LAMPUNG UTARA, KORANPEMBERITAANKORUPSI.ID
Jum’at 12 juli 2024 Tim investigasi mendatangi lagi proyek Pembangunan Rabat beton 2022, yang ada di dusun satu gang Musholla desa Tanjung Harta, yang diduga dalam pelaksanaannya tidak sesuai dengan RAB spesifikasi serta petunjuk teknis, terlihat dari fakta Jalan Rabat beton tersebut sudah banyak batu Split yang terkelupas dari lantai semen dan berserakan.
Itu jelas disebabkan dalam proses pengerjaannya kurang semen tentunya.
Sehingga ada unsur kesengajaan bukan kelalaian dalam pengerjaan proyek tersebut.
Ada apa dengan Kades Deni Fiktoria dan TPK tentang proyek proyek yang ada di desa Tanjung Harta yang pada rusak dan menjadi tanda pertanyaan dari masyarakat Anggaran bangunan yang begitu besar tapi kualitas bangunan tidak bertahan lama alias hancur, dugaan daei masyarakat desa Tanjung Harta Anggaran tersebut sudah di curangi oleh kades Deni Fiktoria, pak Wartawan.
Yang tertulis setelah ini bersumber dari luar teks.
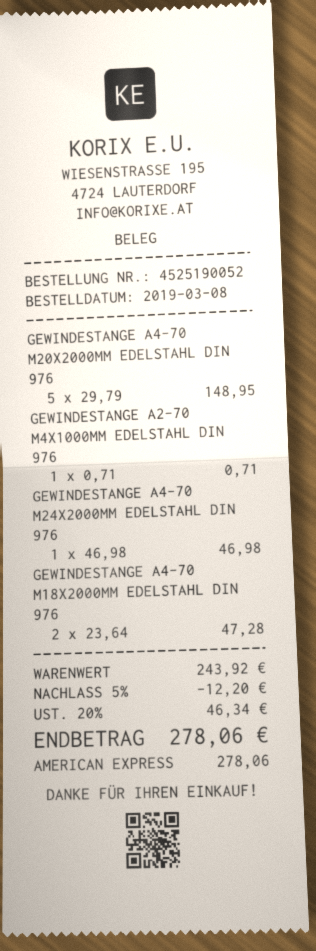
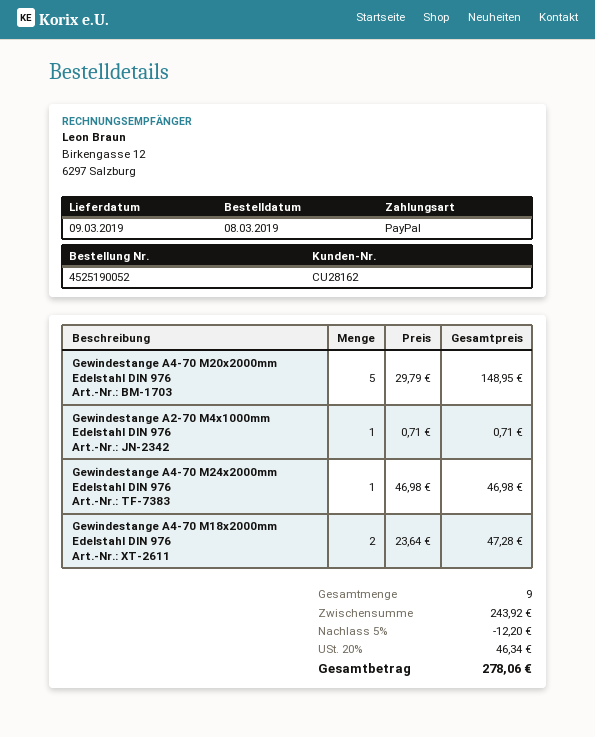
payment method: American Express -> PayPal

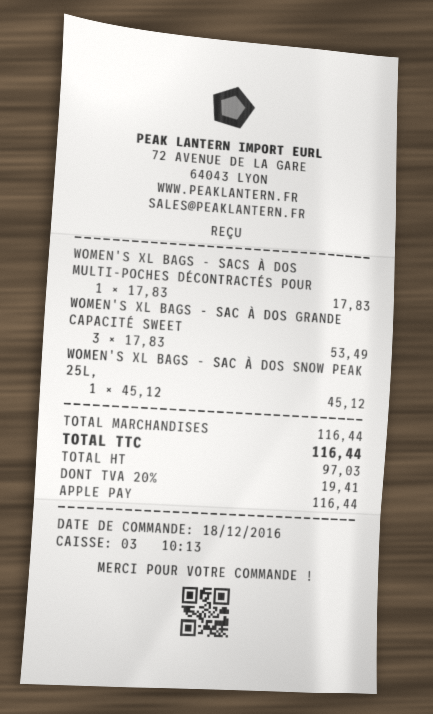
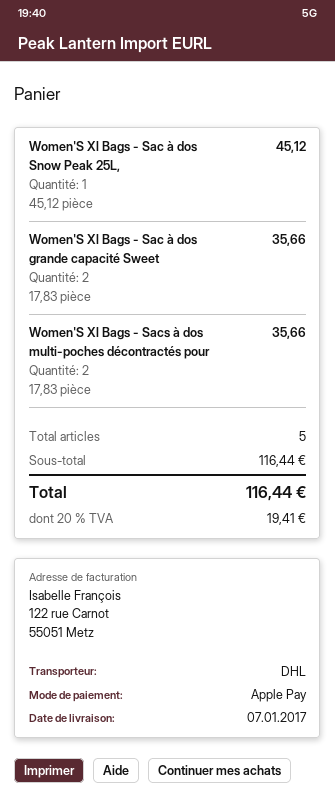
WOMEN'S XL BAGS - SACS À DOS MULTI-POCHES DÉCONTRACTÉS POUR: 1 x 17.83 = 17.83 -> 2 x 17.83 = 35.66
WOMEN'S XL BAGS - SAC À DOS GRANDE CAPACITÉ SWEET: 3 x 17.83 = 53.49 -> 2 x 17.83 = 35.66

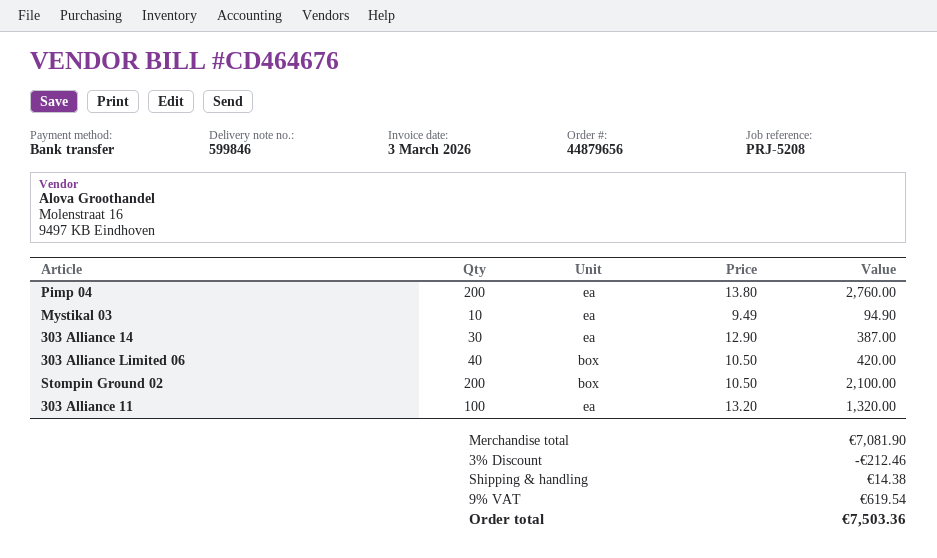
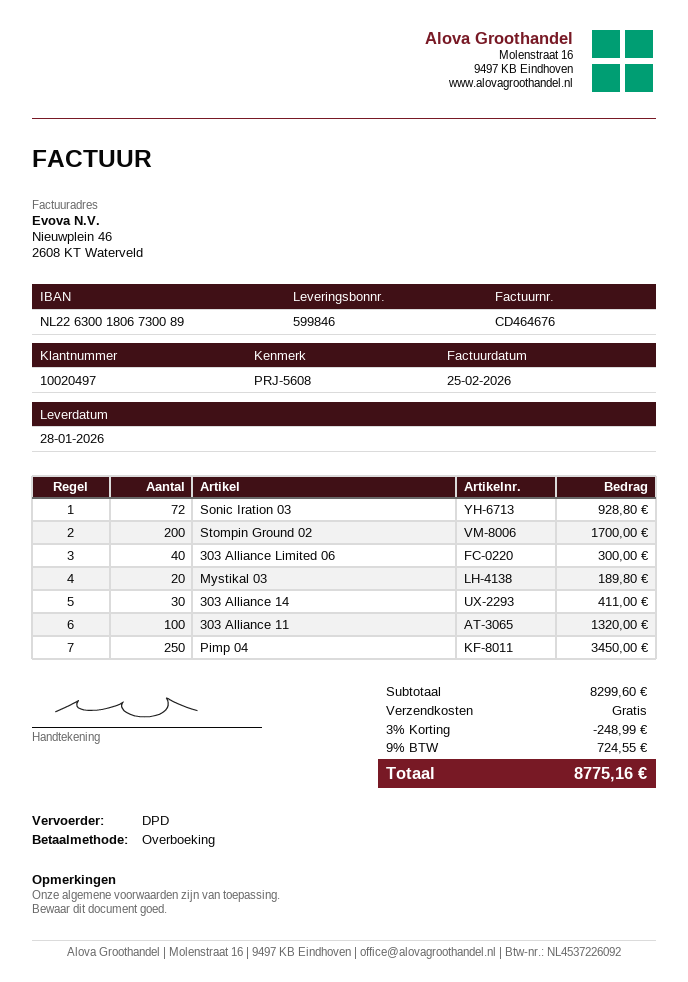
invoice date: 2026-03-03 -> 2026-02-25
reference: PRJ-5208 -> PRJ-5608
Pimp 04: 200 for 2760.00 -> 250 for 3450.00
Mystikal 03: 10 for 94.90 -> 20 for 189.80
303 Alliance 14: 30 for 387.00 -> 30 for 411.00
303 Alliance Limited 06: 40 for 420.00 -> 40 for 300.00
Stompin Ground 02: 200 for 2100.00 -> 200 for 1700.00
Sonic Iration 03: none -> 72 for 928.80
subtotal: 7081.90 -> 8299.60
discount: 3% = 212.46 -> 3% = 248.99
shipping: 14.38 -> 0.00
tax: 9% = 619.54 -> 9% = 724.55
total: 7503.36 -> 8775.16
Ujar warga setempat.
Di lihat kondisi jalan Rabat beton yang ada di dusun satu gang musholla yang kondisinya sudah rusak dan di tambah lagi di tugu prasasti kami lihat anggarannya tidak di cantumkan seakan di anggap kades Deni Fiktoria uang tersebut uang nenek moyangnya, diduga ada indikasi kades tersebut mengorupsi anggaran Rabat beton yang ada di dusun satu gang musholla.
Menurut keterangan warga setempat kepada awak media ini, bahwa pembangunan rabat beton tersebut Belum sampai satu tahun sudah hancur sedangkan jalan tersebut tidak bisa di lewati oleh kendaraan yang bermuatan berat, pak,Wartawan,ujar masyarakat.
Kami bertanya kembali kepada masyarakat “kenapa sudah rusak pak”
“Warga menjawab mungkin kurang semen pak Wartawan”
Masyarakat desa Tanjung Harta sangat kecewa kepada Kades Deni Fiktoria yang membangun tapi tidak memikirkan kualitas yang seharusnya sesuai petunjuk teknis dari pemerintah.
Ternyata kades Deni Fiktoria sudah terbiasa setiap membangun selalu mencurangi bahan material,dengan membuat adukan 1-6-6 sehingga kualitas bangunan tidak bertahan lama,belum nyampai satu tahun lantai semen pada sudah terkelupas sehingga batu split jadi bertaburan.
Kades Tanjung Harta memang sudah terbiasa membuat aturan sendiri demi untuk mencari keuntungan yang lebih besar.
Dalam hal ini masyarakat Desa Tanjung Harta sangat kecewa dengan ulah kades Deni Fiktoria yang diduga mementingkan dirinya sendiri ketimbang memajukan desanya.
Ternyata kades Deni Fiktoria sudah terbiasa setiap mengelola proyek desa selalu di panggil dari pihak Inspektorat, sepertinya kades Deni Fiktoria sudah kebal terhadap hukum pidana.
Maka dari itu di mohonkan kepada pihak penegak Hukum yaitu BPKP inspektorat/ Irbansus, kejaksaan,Tim Tipikor polres Lampung Utara.
Supaya bisa mengaudit proyek proyek yang ada di Desa Tanjung Harta Kecamatan Abung Barat Kabupaten Lampung Utara.
Jika dalam dugaan tersebut benar adanya.
Maka oknum kades tersebut harus di panggil untuk dimintai keterangan serta pertanggungjawabannya dalam hal yang dimaksud tentunya.
Jika terbukti bersalah maka oknum kades tersebut harus di proses sesuai dengan undang-undang yang berlaku di Negara ini.
Karena tidak ada satu pun Oknum yang merasa dirinya kebal Hukum.
Dan siapapun yang melakukan tindakan melawan Hukum atau di sebut korupsi.
Maka oknum tersebut harus di tangkap. Serta di penjarakan selama Mungkin.